What to do:
Set down exactly the lines of the listing below, please, beginning with the first and ending with the line that holds "[129,366,235,382] accompanying ->".

= = = = = = =

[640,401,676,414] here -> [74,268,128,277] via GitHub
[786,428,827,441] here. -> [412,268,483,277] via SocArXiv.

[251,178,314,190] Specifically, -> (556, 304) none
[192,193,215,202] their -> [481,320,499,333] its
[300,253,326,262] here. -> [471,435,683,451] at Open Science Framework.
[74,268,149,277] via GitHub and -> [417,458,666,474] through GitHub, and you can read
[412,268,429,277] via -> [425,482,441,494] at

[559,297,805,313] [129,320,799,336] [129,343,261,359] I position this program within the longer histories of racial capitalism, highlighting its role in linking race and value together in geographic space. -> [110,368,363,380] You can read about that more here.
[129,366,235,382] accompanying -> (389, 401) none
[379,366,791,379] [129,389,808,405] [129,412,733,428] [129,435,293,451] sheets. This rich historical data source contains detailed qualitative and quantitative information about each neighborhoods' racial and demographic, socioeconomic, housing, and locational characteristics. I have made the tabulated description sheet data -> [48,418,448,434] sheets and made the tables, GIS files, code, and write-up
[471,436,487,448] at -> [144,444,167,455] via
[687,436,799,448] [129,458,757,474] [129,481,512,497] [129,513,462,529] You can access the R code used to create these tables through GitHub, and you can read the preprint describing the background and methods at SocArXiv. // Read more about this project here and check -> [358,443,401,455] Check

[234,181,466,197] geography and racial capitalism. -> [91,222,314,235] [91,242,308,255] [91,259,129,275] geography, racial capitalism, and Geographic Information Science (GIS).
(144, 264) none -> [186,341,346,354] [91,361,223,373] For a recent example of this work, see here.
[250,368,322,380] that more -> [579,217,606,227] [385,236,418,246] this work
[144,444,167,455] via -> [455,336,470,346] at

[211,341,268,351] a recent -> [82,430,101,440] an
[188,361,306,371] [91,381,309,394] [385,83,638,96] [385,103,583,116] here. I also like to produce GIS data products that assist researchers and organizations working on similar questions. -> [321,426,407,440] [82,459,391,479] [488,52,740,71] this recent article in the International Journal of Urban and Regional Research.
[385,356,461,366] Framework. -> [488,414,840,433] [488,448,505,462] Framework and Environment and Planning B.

= = = = = = =

Solution for this exercise:
[640,401,676,414] here -> [74,268,128,277] via GitHub
[786,428,827,441] here. -> [412,268,483,277] via SocArXiv.

[251,178,314,190] Specifically, -> (556, 304) none
[192,193,215,202] their -> [481,320,499,333] its
[300,253,326,262] here. -> [471,435,683,451] at Open Science Framework.
[74,268,149,277] via GitHub and -> [417,458,666,474] through GitHub, and you can read
[412,268,429,277] via -> [425,482,441,494] at

[559,297,805,313] [129,320,799,336] [129,343,261,359] I position this program within the longer histories of racial capitalism, highlighting its role in linking race and value together in geographic space. -> [110,368,363,380] You can read about that more here.
[129,366,235,382] accompanying -> (389, 401) none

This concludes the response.